PROBLEM TO SOLVE
If a line of the records contains the string "word", copy it out.

= Beginning of Section =

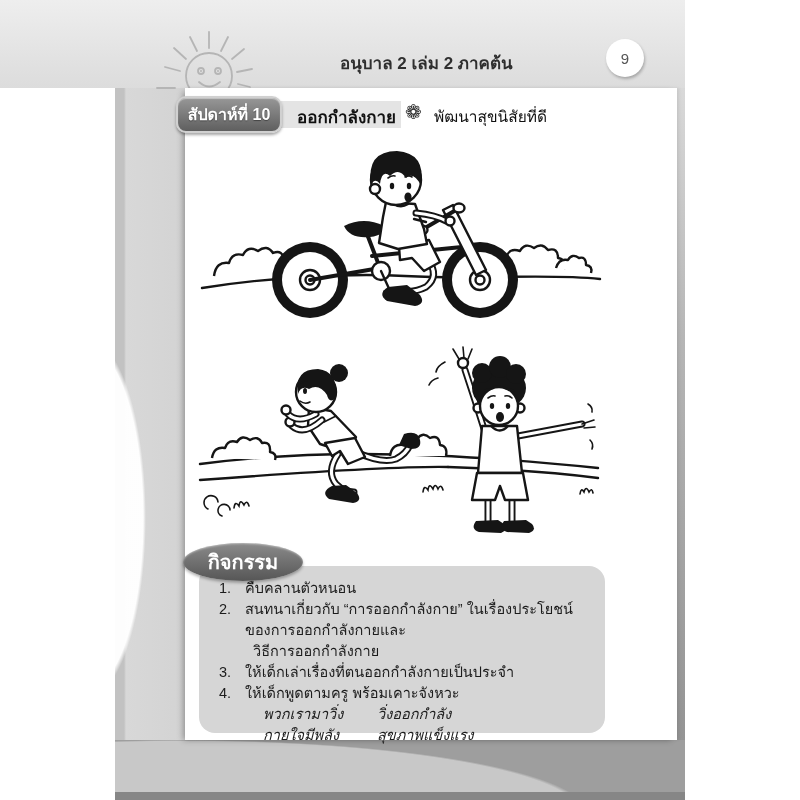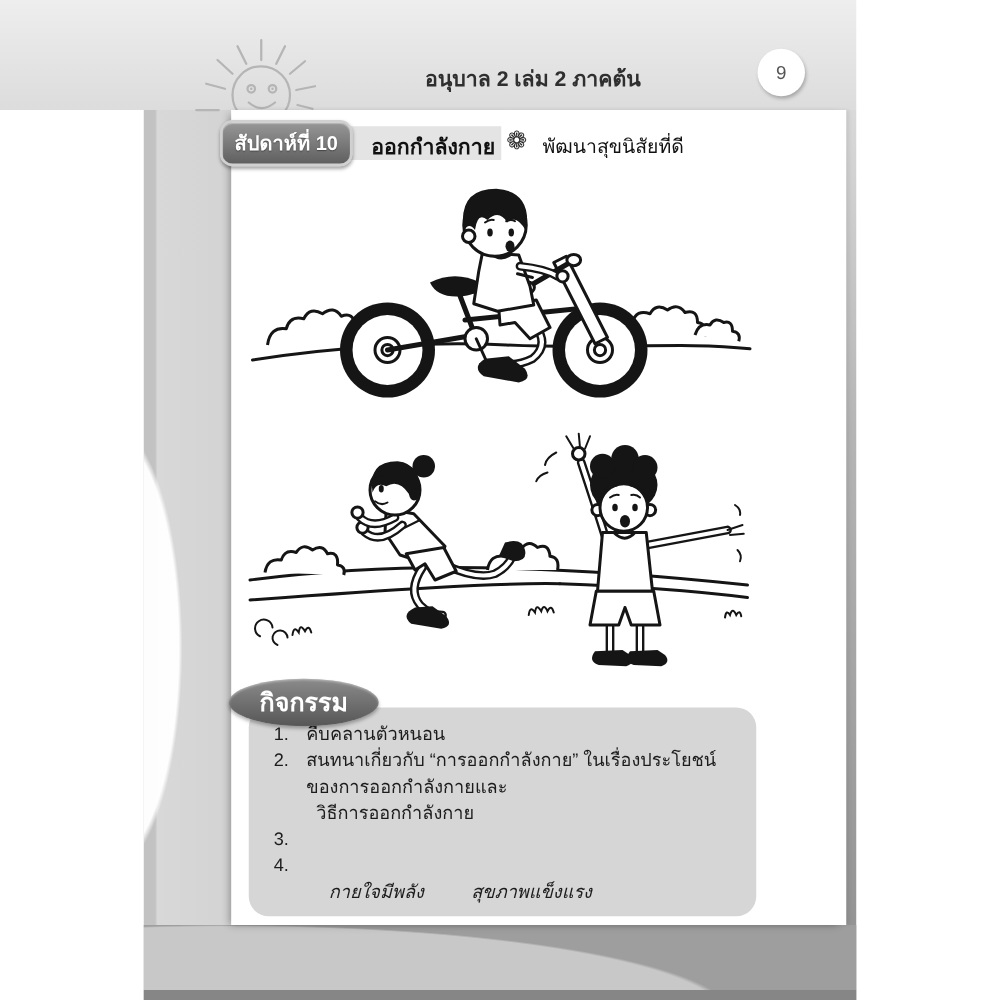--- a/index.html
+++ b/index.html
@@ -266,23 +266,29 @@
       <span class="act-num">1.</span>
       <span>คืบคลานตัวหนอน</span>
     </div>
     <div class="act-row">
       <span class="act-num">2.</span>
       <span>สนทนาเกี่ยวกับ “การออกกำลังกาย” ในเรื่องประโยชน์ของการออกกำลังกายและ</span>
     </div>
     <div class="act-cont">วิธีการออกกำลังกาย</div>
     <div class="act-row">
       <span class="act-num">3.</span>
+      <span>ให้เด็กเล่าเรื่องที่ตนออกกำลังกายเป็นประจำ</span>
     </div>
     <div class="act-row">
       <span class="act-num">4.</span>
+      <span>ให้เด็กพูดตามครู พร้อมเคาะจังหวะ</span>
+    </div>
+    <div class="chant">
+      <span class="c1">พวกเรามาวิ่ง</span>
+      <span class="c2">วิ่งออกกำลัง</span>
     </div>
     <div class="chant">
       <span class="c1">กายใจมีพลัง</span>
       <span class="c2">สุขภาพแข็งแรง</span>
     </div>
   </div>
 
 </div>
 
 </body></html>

= End of Section =
= Beginning of Section =

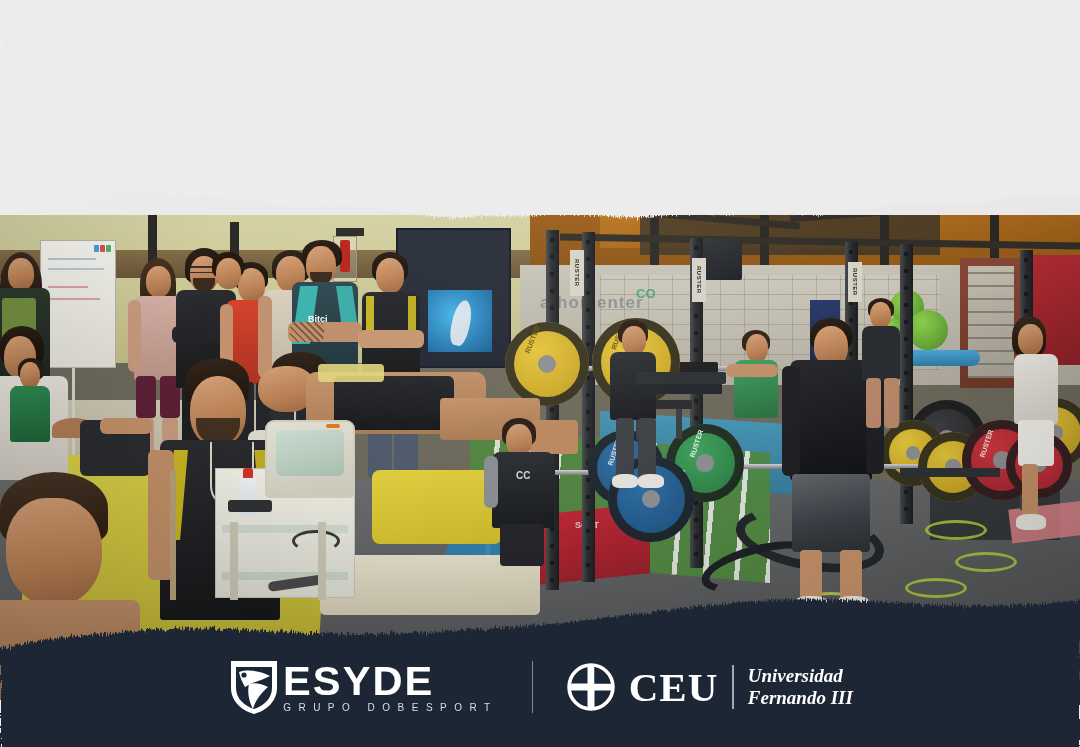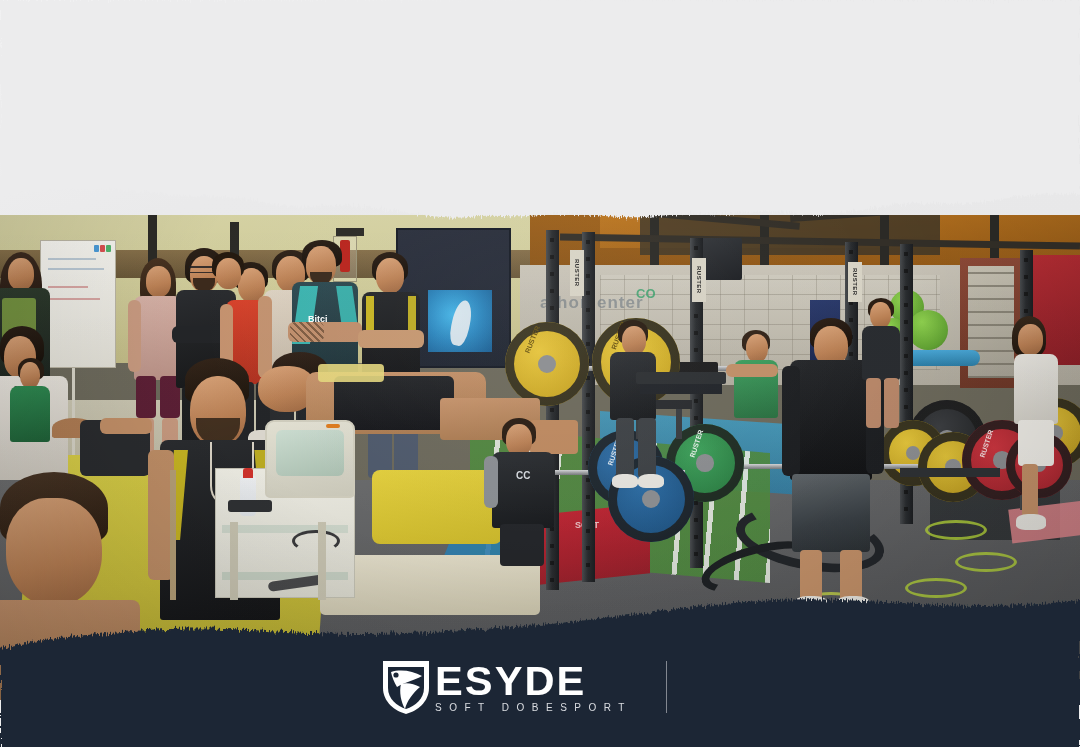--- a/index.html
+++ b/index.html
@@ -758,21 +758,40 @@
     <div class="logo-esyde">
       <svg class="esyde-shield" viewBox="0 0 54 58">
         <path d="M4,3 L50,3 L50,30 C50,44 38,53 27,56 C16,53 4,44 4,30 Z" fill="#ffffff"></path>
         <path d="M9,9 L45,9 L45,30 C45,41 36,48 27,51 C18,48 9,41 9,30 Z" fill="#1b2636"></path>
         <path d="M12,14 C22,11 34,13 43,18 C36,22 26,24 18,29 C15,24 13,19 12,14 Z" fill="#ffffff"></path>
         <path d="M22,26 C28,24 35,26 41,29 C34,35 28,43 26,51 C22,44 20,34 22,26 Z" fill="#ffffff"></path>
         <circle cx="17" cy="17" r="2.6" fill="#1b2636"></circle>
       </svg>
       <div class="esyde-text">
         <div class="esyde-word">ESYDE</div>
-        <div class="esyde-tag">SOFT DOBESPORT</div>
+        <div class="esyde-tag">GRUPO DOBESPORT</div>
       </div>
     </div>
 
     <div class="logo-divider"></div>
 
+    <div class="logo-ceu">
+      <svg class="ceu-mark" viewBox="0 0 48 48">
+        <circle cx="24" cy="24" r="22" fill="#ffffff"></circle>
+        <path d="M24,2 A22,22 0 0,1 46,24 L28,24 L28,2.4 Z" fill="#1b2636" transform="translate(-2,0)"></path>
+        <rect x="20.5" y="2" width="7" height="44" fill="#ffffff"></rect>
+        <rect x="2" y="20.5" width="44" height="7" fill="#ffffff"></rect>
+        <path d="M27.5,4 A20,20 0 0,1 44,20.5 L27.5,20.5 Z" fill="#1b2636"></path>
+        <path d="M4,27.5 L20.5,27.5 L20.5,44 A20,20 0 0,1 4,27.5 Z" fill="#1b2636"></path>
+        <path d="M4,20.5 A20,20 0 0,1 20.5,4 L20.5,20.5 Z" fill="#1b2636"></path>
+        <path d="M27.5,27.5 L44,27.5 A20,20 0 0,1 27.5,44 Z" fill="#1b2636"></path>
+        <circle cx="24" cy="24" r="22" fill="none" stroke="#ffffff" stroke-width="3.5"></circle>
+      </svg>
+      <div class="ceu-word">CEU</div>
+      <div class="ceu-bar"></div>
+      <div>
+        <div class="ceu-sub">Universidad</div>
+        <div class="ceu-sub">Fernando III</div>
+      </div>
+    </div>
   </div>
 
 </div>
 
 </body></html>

= End of Section =

ANSWER TO THE PROBLEM
         <div class="esyde-word">ESYDE</div>
+      <div class="ceu-word">CEU</div>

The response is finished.